Excision c'est le coup d'essai magistral de
Richard Bates Jr que l'on retrouve à la fois à la réalisation et au scénario. Il s'agit de la version longue d'un court réalisé en 2008 par ce même auteur.
Excision, c'est un peu la rélève de
The Woman.
A chaque année son scandale, le Sundance et l'Etrange Festival y ont eu droit. Mais au-delà du
"film choc", c'est surtout des histoires de vie qui sortent des sentiers battus. On ne peut s'empêcher de voir du
Lucky McKee dans l'héroïne d’
Excision : la destruction du cliché féminin par la découverte d'un subconscient torturé qui n'est pas défini par les règles que la société voudrait lui imposer. C’est un thème récurrent chez ce dernier, et on retrouve bien cette histoire dans l'œuvre de
Richard Bates Jr.
Pauline est une adolescente de dix-huit ans qui vit avec sa famille dans une banlieue pavillonnaire américaine, et suit des cours à l'école dans la perspective de faire médecine. Son physique acnéique et son comportement font d'elle une jeune fille marginale et asociale qui a des fantasmes sexuels extrêmes, impliquant des interventions chirurgicales.
Excision, c'est une comédie noire où les répliques caustiques et cyniques flirtent souvent avec le drame, accentuant ainsi le côté décalé du film.
On y retrouve un mère accablante et sévère, un père transparent, une sœur gravement malade et une jeune fille paumée, au physique assez ingrat, qui ne sait pas s'intégrer dans une société où les valeurs patriarcales n'ont pas su dicter son éducation et sa morale.
Loin des convenances, l'aliénation de Pauline la plonge dans une folie propre à son inconscience. Passionnée, voire obsédée par le sang, elle rêve de devenir médecin et se livre à d'étranges opérations comme celle d'un oiseau mort.
Le film est ponctué par un recueil d'images tout droit sorties de l'imaginaire sinistre du personnage de Pauline. Les délires psychotiques de notre héroïne sont teintés de sensualité et d'immoralité. Le réalisateur joue sur les couleurs pour nous offrir ce spectacle cauchemardesque et sordide.
En effet, dans la tête de Pauline, la laideur est sublime, les couleurs sont vives et elle-même devient une divine nymphe, toute de blanche vêtue, et avide de sang. Par ces images chocs, on pénètre dans l'esprit dérangé et fantasque de la jeune héroïne incarnée par
Annalyne McCord.
Cette dernière est bluffante dans ce rôle, et se détache de son image d'actrice glamour pour adolescents adeptes de la branlette télévisuelle sans consistance...
Au casting, on retrouve surtout des figures de la culture underground américaine :
John Waters,
Ray Wise,
Malcolm McDowell et
Traci Lords. Cette dernière, ancienne star du X, trouve dans son personnage une force d'interprétation remarquable. Elle est bouleversante en mère déboussolée par une fille qu'elle ne peut comprendre.

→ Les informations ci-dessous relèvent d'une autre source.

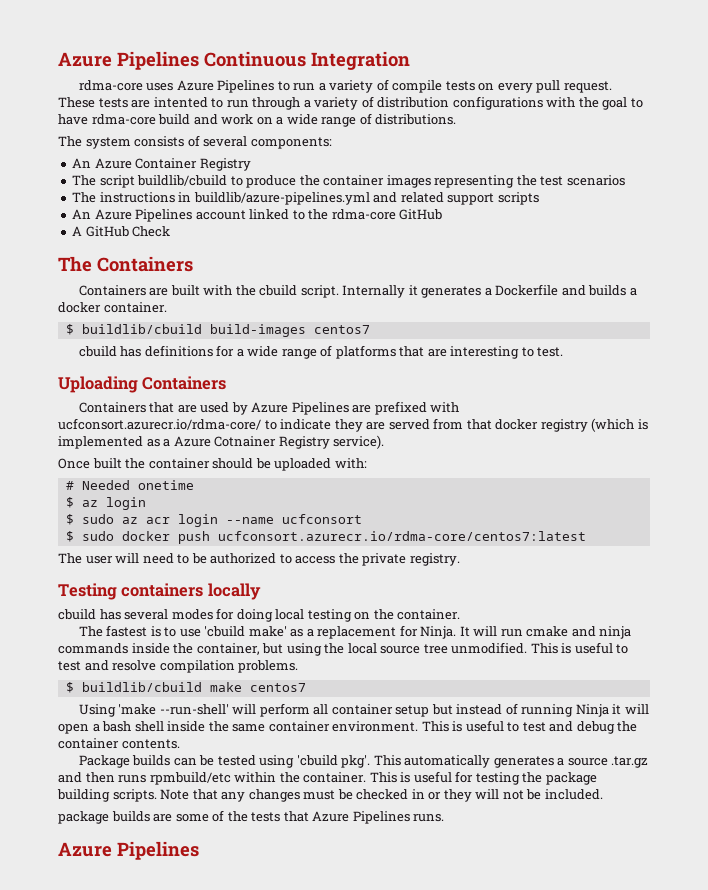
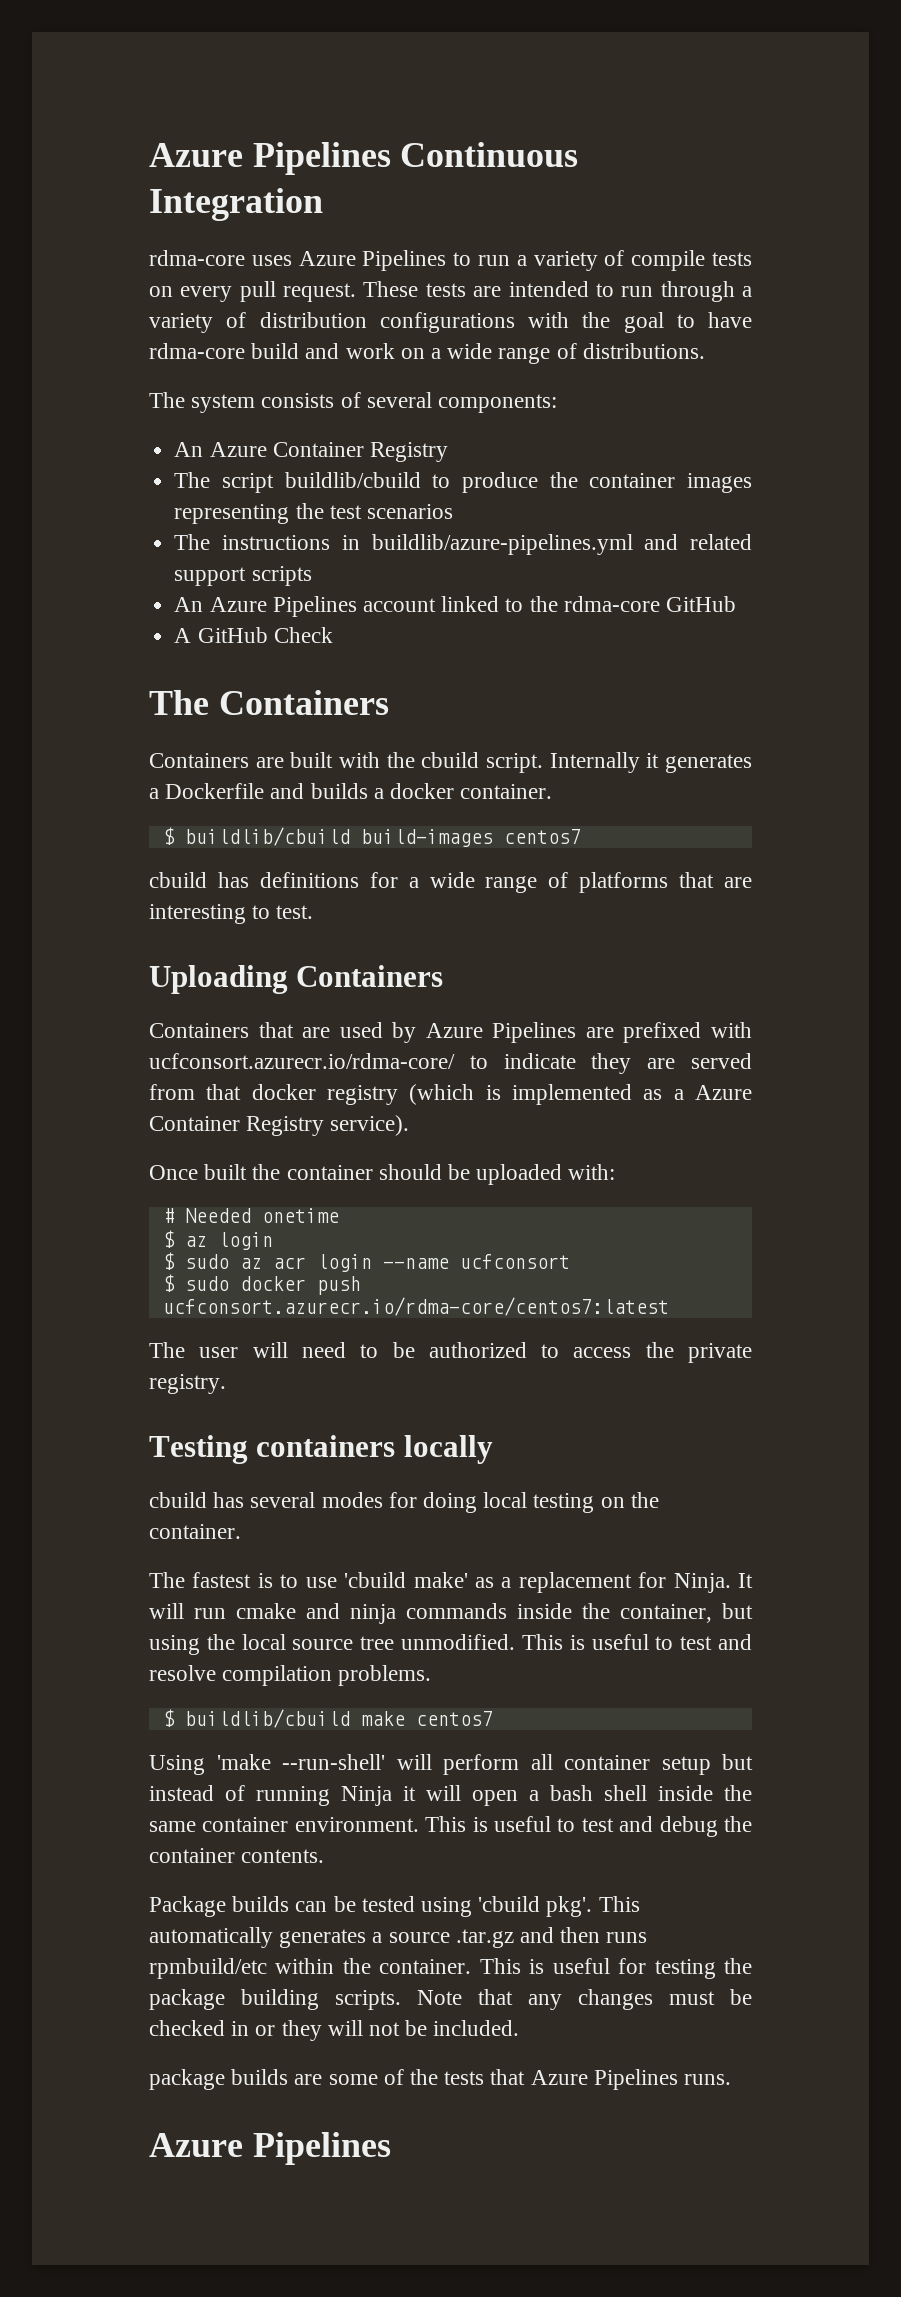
[153,97,208,108] intented -> [508,281,589,297] intended
[214,436,277,447] Cotnainer -> [149,1116,240,1131] Container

Pourquoi ce titre ? Très bonne question. On peut imaginer que l'auteur ait voulu signer son œuvre par le plus horrible des
"pratiques médicales" mais je vous rassure, à aucun moment il n'en est question.
Excision est donc un film subtil, cynique et rare, qui a su prendre ses distances par rapport aux teen movies. Il est la preuve que le cinéma indépendant américain maîtrise encore toutes les ficelles de sa production.
Cette expérience est un coup de maître pour ce réalisateur à suivre de très près.